Gipsy, um pequeno cão e o liberalismo político

Gipsy veio parar à nossa matilha, depois de sofrer maus tratos no bairro onde a Filipa dava aulas. Trata-se dum pequeno cão, arraçado de pinscher miniatura. Era um cão que nunca seria previsível que viéssemos a adotar. No entanto, a sua persistência em aparecer todos os dias na escola da minha mulher, entrando na sala de aulas, onde se deitava num canto adormecendo e só saindo para o intervalo, acompanhando os alunos que brincavam com ele como também lhe davam pontapés, tornou-o num cão especial e a precisar de sair urgentemente daquele bairro, já que vivia na rua onde era um sério candidato a ser atropelado. Além disso, viver na rua, sujeito ao frio e à chuva, aumentava ainda mais a sua fragilidade.
Quando veio para nossa casa, rapidamente conquistou o nosso amor, começando a relacionar-se perfeitamente com o Gorki e o Gaudí. Rapidamente aumentou de peso e enternecia-nos o modo como se aninhava no sofá e adormecia: eram as primeiras noites dormidas com conforto e em segurança.
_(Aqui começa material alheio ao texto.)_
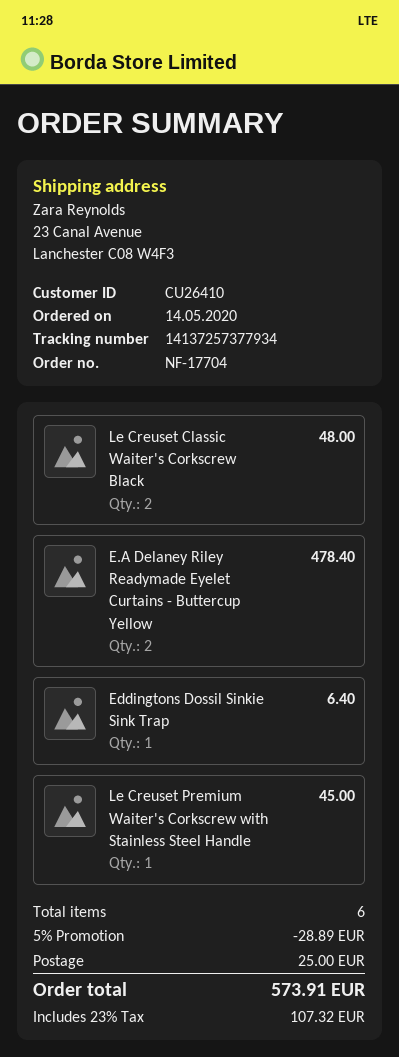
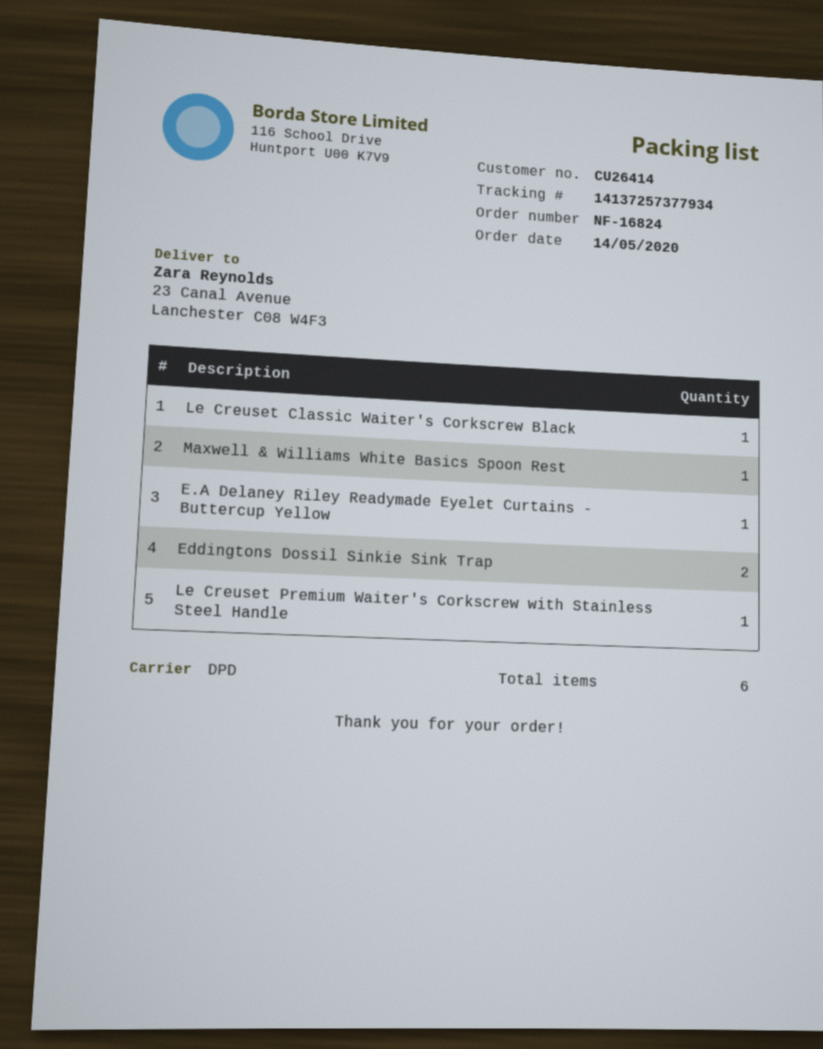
order number: NF-17704 -> NF-16824
customer number: CU26410 -> CU26414
Le Creuset Classic Waiter's Corkscrew Black: 2 -> 1
E.A Delaney Riley Readymade Eyelet Curtains - Buttercup Yellow: 2 -> 1
Eddingtons Dossil Sinkie Sink Trap: 1 -> 2
Maxwell & Williams White Basics Spoon Rest: none -> 1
Na mesma altura, apresentava aos meus alunos as propostas ético-políticas de John Rawls (1921-2002), concretamente, aquelas que o filósofo norte-americano defendera na sua principal obra, Uma Teoria da Justiça. Segundo aquele professor de filosofia política da Universidade de Harvard, a liberdade e o direito à liberdade não podem ser diminuídos em nome da obtenção de qualquer forma de bem-estar.
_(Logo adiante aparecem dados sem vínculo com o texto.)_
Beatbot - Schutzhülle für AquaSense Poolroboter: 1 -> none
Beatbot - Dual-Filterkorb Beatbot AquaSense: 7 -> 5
Segundo Rawls, a liberdade (como a justiça) não entra no cálculo dos interesses sociais. A história do século XX está cheia de exemplos de projetos políticos em que as liberdades dos cidadãos foram sacrificadas em nome duma mais justa distribuição dos rendimentos e dum mais igual acesso a vários bens sociais.
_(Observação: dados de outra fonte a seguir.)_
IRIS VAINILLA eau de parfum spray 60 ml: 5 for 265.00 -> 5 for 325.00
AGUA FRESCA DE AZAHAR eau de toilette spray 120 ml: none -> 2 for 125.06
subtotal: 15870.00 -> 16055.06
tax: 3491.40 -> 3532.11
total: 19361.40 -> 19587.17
Foi nesse momento que a situação do Gipsy resvalou para o centro das minhas preocupações. É que o Gipsy vivia naquele bairro em absoluta liberdade. Não tinha dono, nem coleira, nem horários, nem obedecia a qualquer ordem. Quando veio para a nossa casa, começou, pela primeira vez ao fim do seu ano e pouco de vida, a usar uma coleira. Quando o passeávamos, ía ao lado dos outros e seguia as orientações dos seus donos. Subitamente, a partir da minha reflexão e das minhas aulas sobre Rawls, surgiu uma questão incomodativa: seria que o Gipsy não preferiria a sua vida anterior, em plena liberdade, a ter regras, um espaço limitado e irmãos com que partilhar e limitar o seu instinto? Se ele pudesse escolher, teria optado pela liberdade e recusado a segurança e o bem-estar?
lguns dos meus alunos, confrontados com esta questão, responderam que o amor que ele recebia agora compensava a perda de liberdade. O amor... Os meus adolescentes alunos ainda são capazes dessa generosa resposta. Por outro lado, também era verdade que o comportamento do Gipsy, no dia-a-dia, parecia revelar um constante agradecimento. Mas isso podia ser um efeito do nosso olhar, a nossa boa consciência a aliviar a nossa preocupação, a legitimar as nossas decisões.

Não sei ainda como responder seguramente àquelas perguntas. O pequeno Gipsy conseguiu levar-me a uma questão fundamental da filosofia política. De certeza que também me vai levar a procurar outras alternativas ao liberalismo político de Rawls.